Content starts

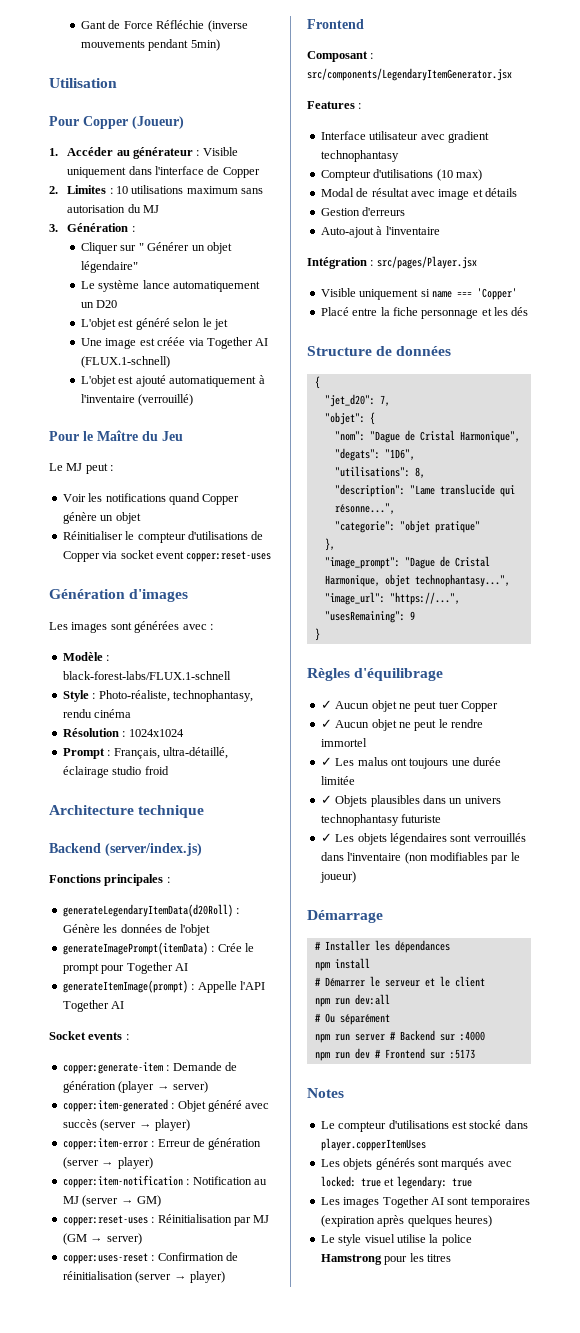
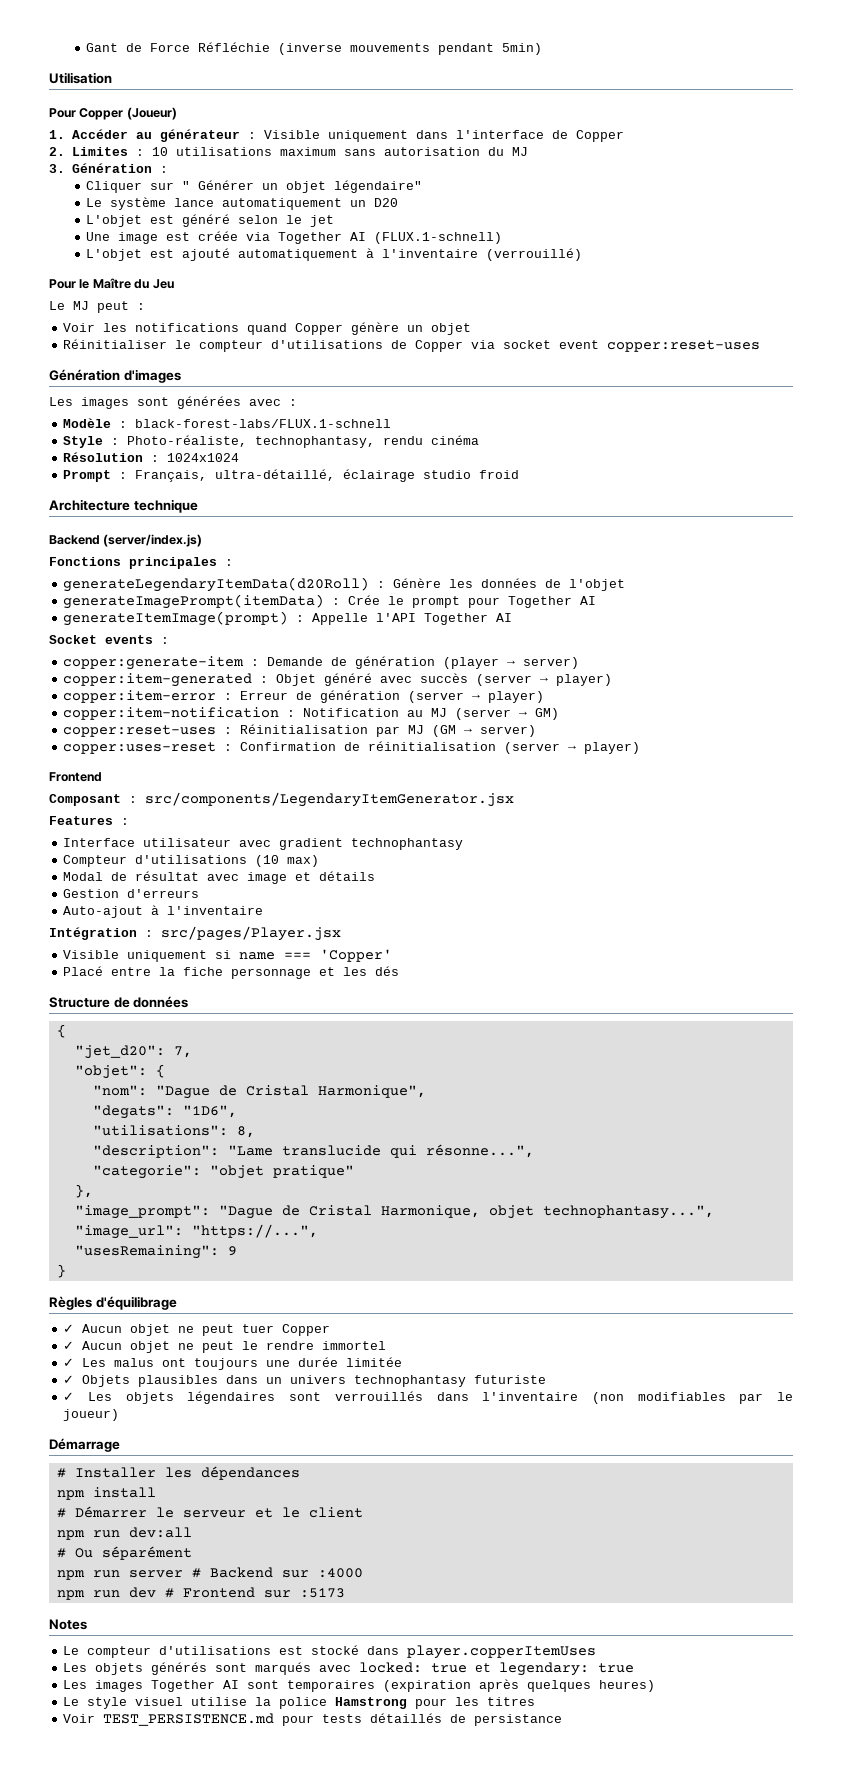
+ Voir TEST_PERSISTENCE.md pour tests détaillés de persistance

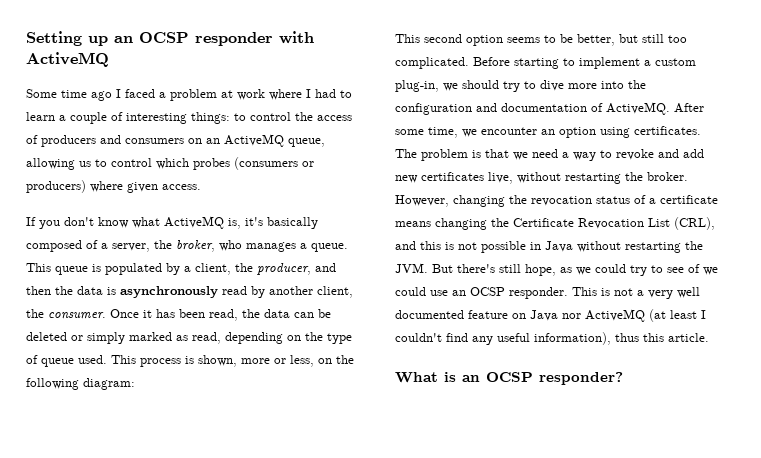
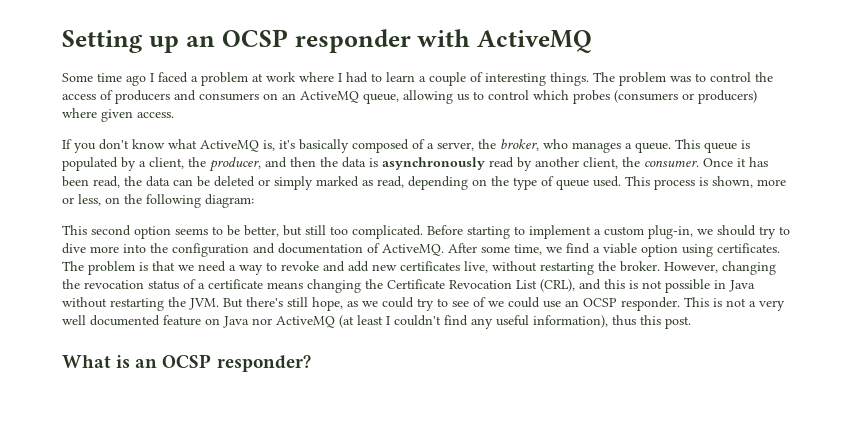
- Some time ago I faced a problem at work where I had to learn a couple of interesting things: to control the access of producers and consumers on an ActiveMQ queue, allowing us to control which probes (consumers or producers) where given access.
+ Some time ago I faced a problem at work where I had to learn a couple of interesting things. The problem was to control the access of producers and consumers on an ActiveMQ queue, allowing us to control which probes (consumers or producers) where given access.
- After some time, we encounter an option using certificates.
+ After some time, we find a viable option using certificates.
- This is not a very well documented feature on Java nor ActiveMQ (at least I couldn't find any useful information), thus this article.
+ This is not a very well documented feature on Java nor ActiveMQ (at least I couldn't find any useful information), thus this post.

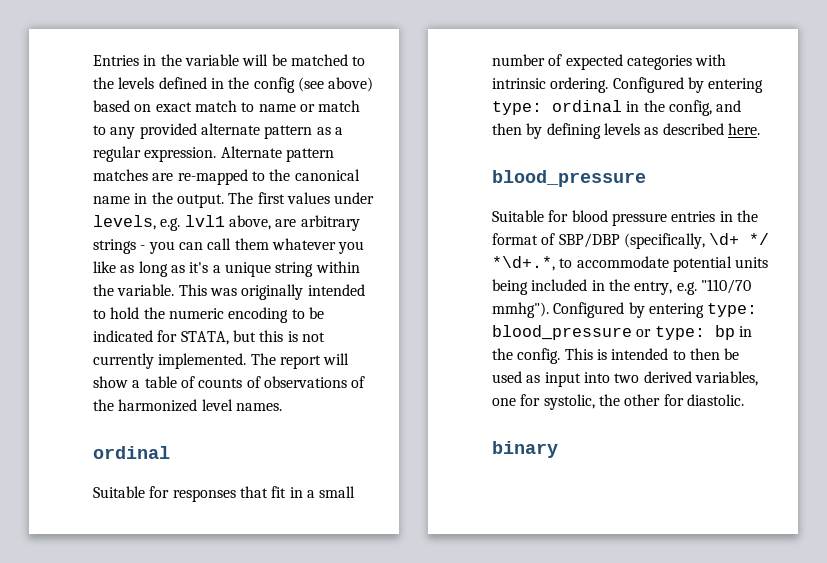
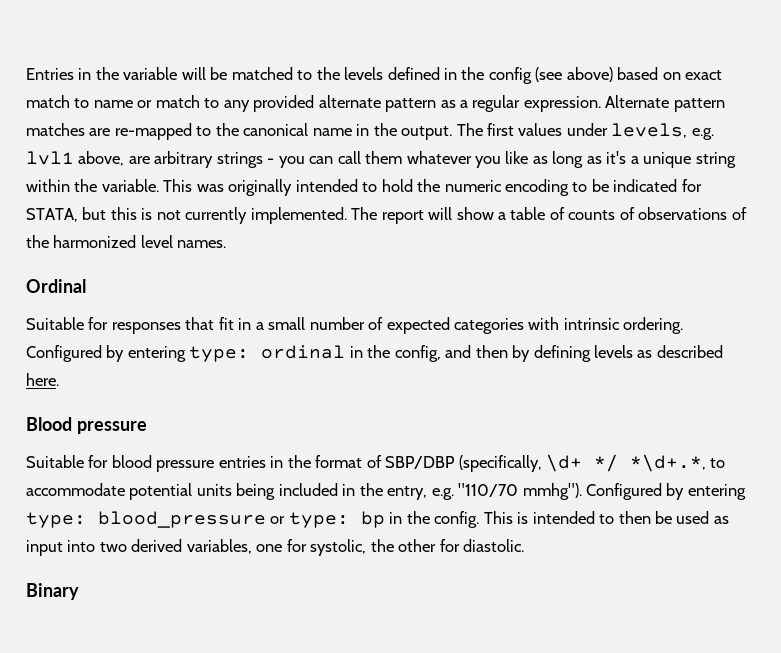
  The report will show a table of counts of observations of the harmonized level names.
- ordinal
+ Ordinal
  Configured by entering type: ordinal in the config, and then by defining levels as described here.
- blood_pressure
+ Blood pressure
- binary
+ Binary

Content ends

Assigned task
Copy out precisely those lines which run from the one containing "The report will" to the end of the material.

Response to the task
  The report will show a table of counts of observations of the harmonized level names.
- ordinal
+ Ordinal
  Configured by entering type: ordinal in the config, and then by defining levels as described here.
- blood_pressure
+ Blood pressure
- binary
+ Binary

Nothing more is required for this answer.